Claim Rejections - 35 USC § 103
In the event the determination of the status of the application as subject to AIA 35 U.S.C. 102 and 103 (or as subject to pre-AIA 35 U.S.C. 102 and 103) is incorrect, any correction of the statutory basis (i.e., changing from AIA to pre-AIA ) for the rejection will not be considered a new ground of rejection if the prior art relied upon, and the rationale supporting the rejection, would be the same under either status.
The following is a quotation of 35 U.S.C. 103 which forms the basis for all obviousness rejections set forth in this Office action:
A patent for a claimed invention may not be obtained, notwithstanding that the claimed invention is not identically disclosed as set forth in section 102, if the differences between the claimed invention and the prior art are such that the claimed invention as a whole would have been obvious before the effective filing date of the claimed invention to a person having ordinary skill in the art to which the claimed invention pertains. Patentability shall not be negated by the manner in which the invention was made.
The factual inquiries for establishing a background for determining obviousness under 35 U.S.C. 103 are summarized as follows:
1. Determining the scope and contents of the prior art.
2. Ascertaining the differences between the prior art and the claims at issue.
3. Resolving the level of ordinary skill in the pertinent art.
4. Considering objective evidence present in the application indicating obviousness or nonobviousness.

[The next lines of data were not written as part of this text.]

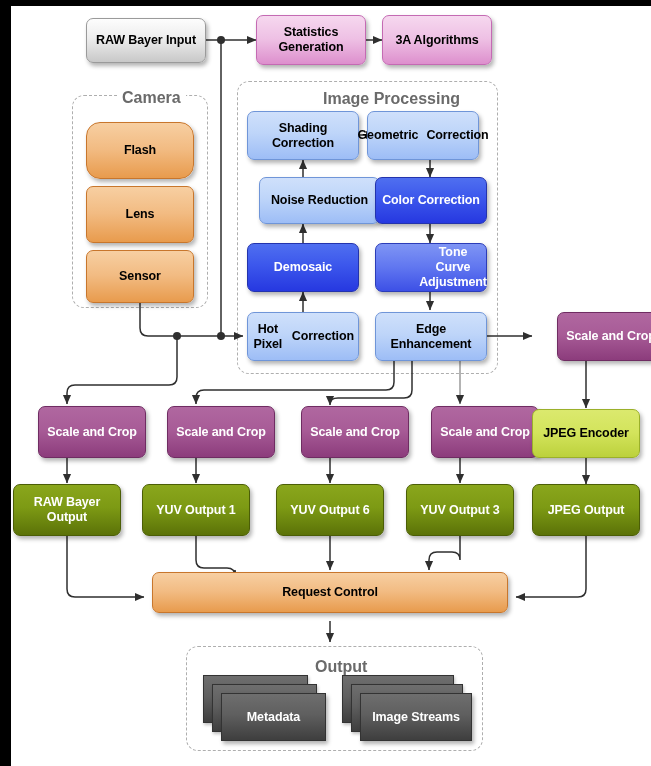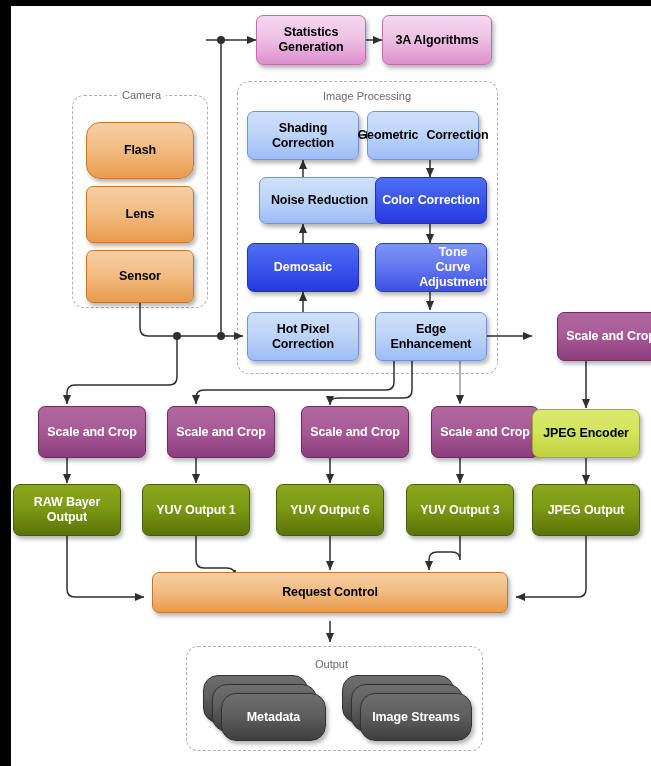"RAW Bayer Input" div.node { html: none -> <div> <span>RAW Bayer Input</span> </div> }
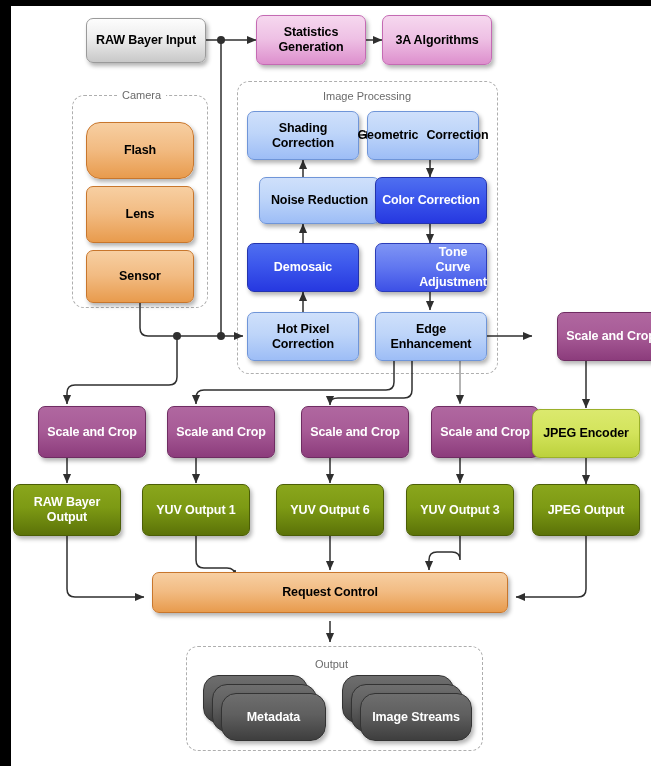"Camera" .group-title { font-size: 11px -> 16px; font-weight: normal -> bold }
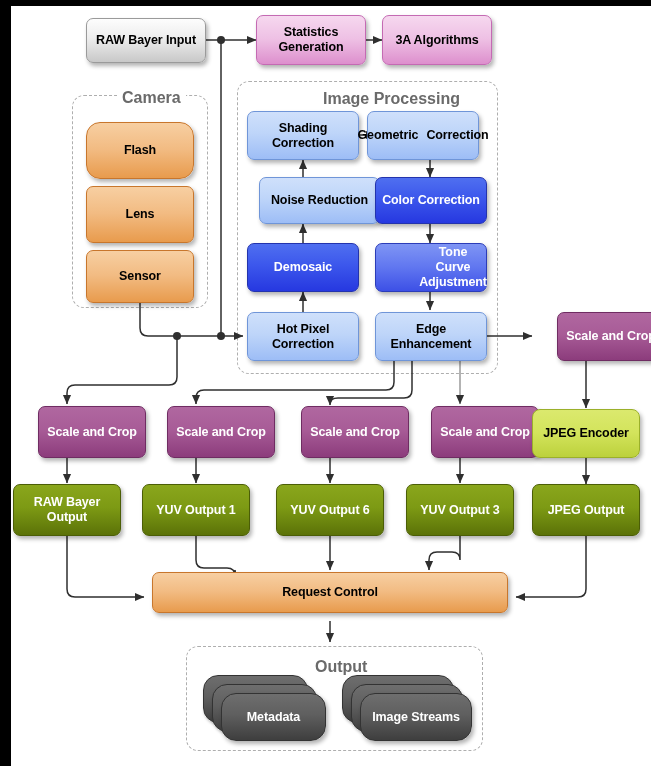"Hot Pixel" div.node { flex-direction: column -> row }
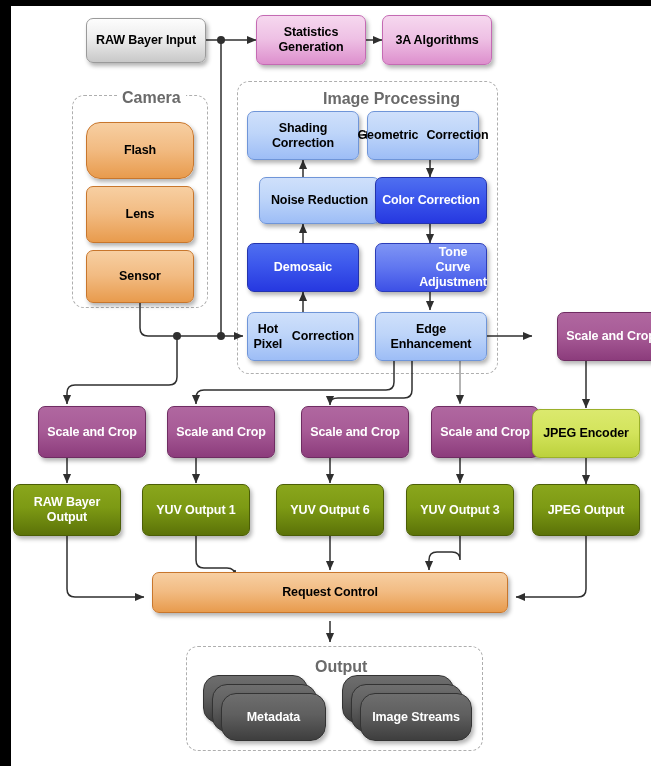"JPEG Encoder" div.node { border-radius: 8px -> none }
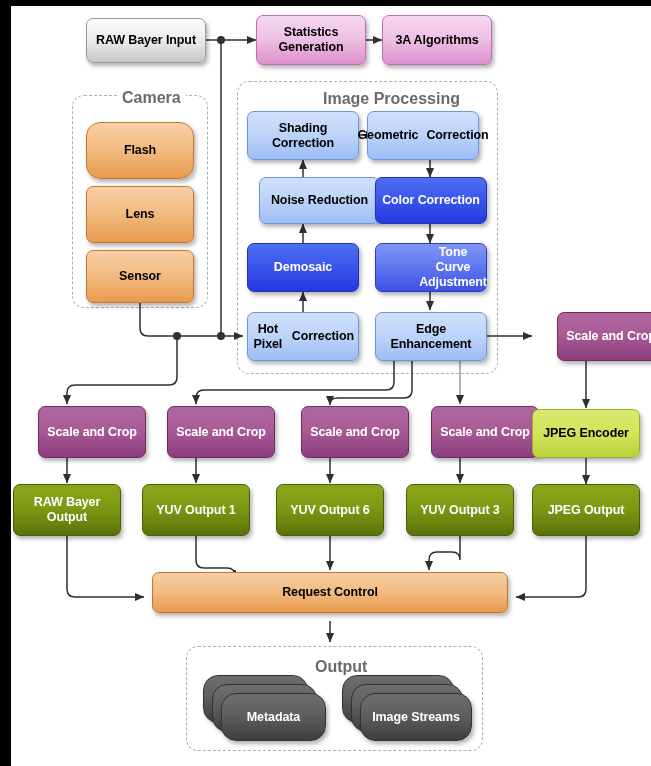"Metadata" .n-darkcard { border-radius: 15px -> 0 }
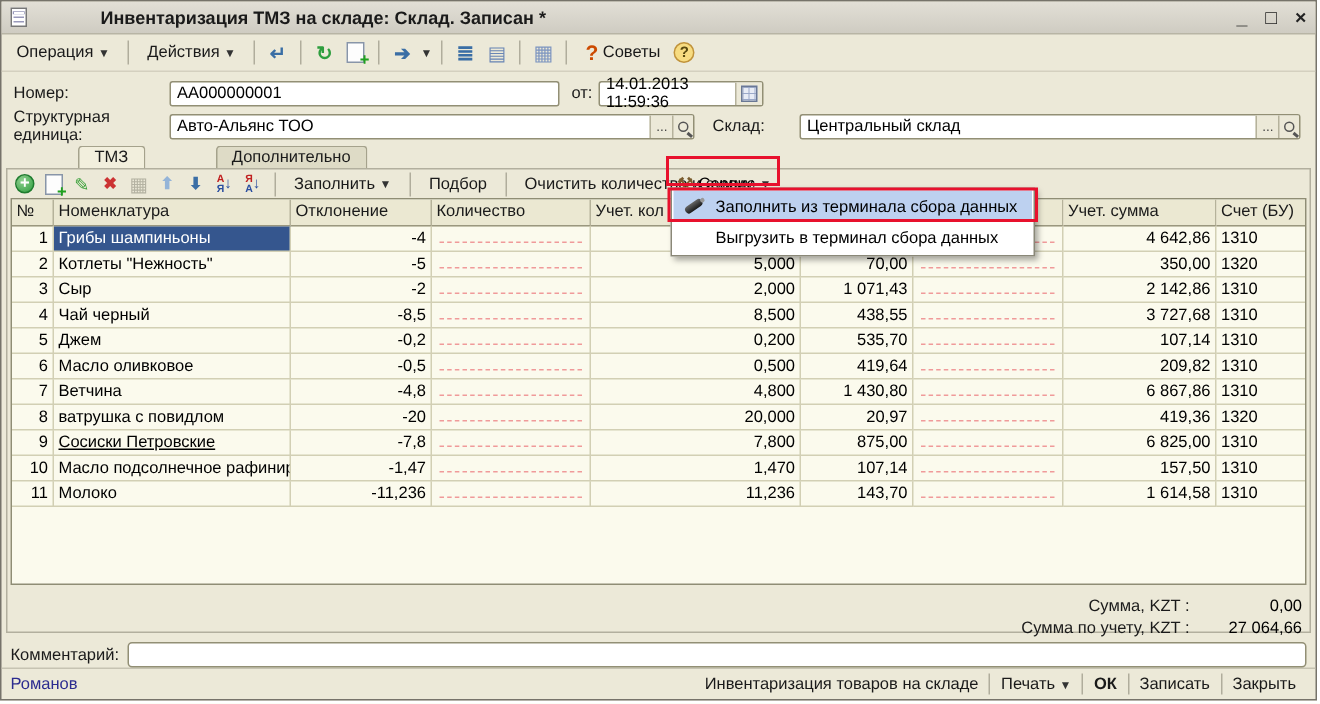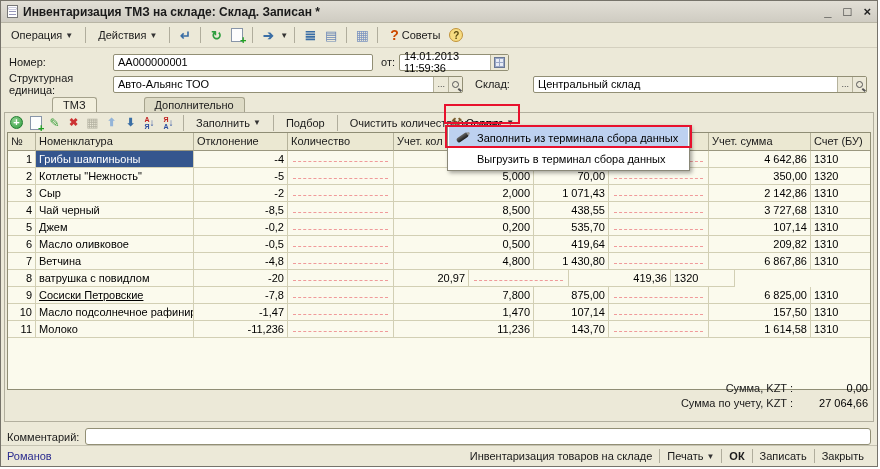"Инвентаризация ТМЗ на складе: Склад." .titlebar { gap: none -> 44px }
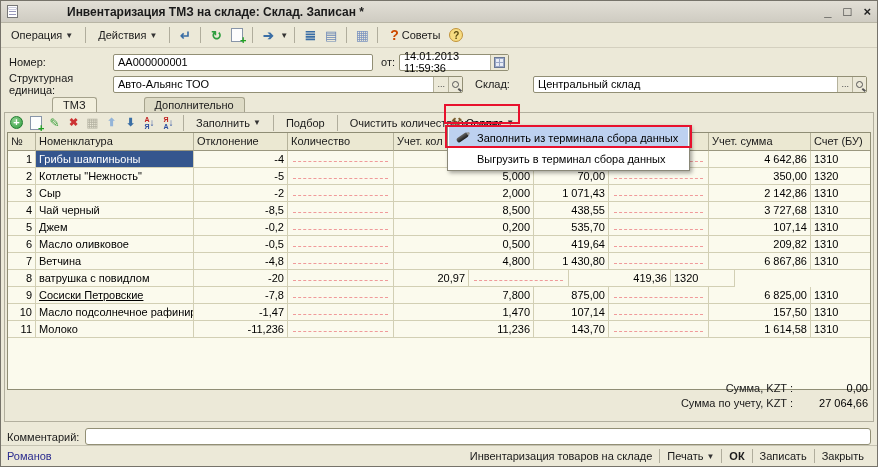"20,000" span.gcell { html: none -> <span>20,000</span> }
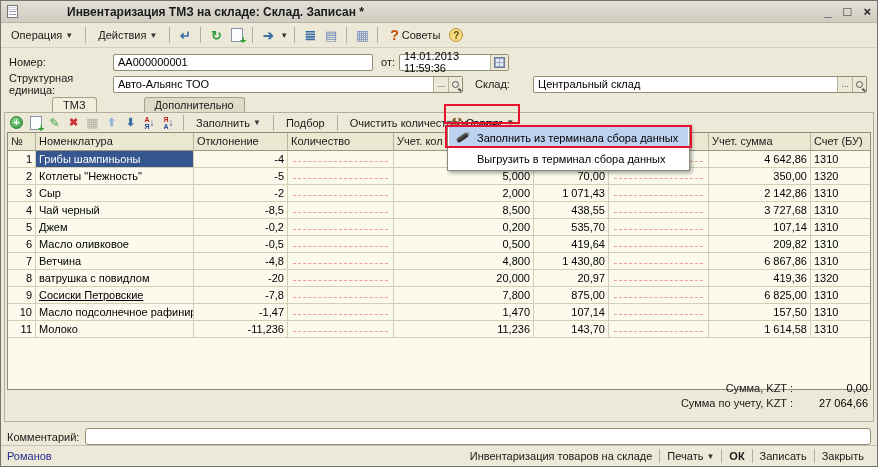"Сумма, KZT :" .totals { top: 268px -> 284px }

This application currently names joint inventors. In considering patentability of the claims the examiner presumes that the subject matter of the various claims was commonly owned as of the effective filing date of the claimed invention(s) absent any evidence to the contrary. Applicant is advised of the obligation under 37 CFR 1.56 to point out the inventor and effective filing dates of each claim that was not commonly owned as of the effective filing date of the later invention in order for the examiner to consider the applicability of 35 U.S.C. 102(b)(2)(C) for any potential 35 U.S.C. 102(a)(2) prior art against the later invention.
Claim(s) 1-9 are rejected under 35 U.S.C. 103 as being unpatentable over Mulliez et al. (US 2019/0218355), hereinafter Mulliez.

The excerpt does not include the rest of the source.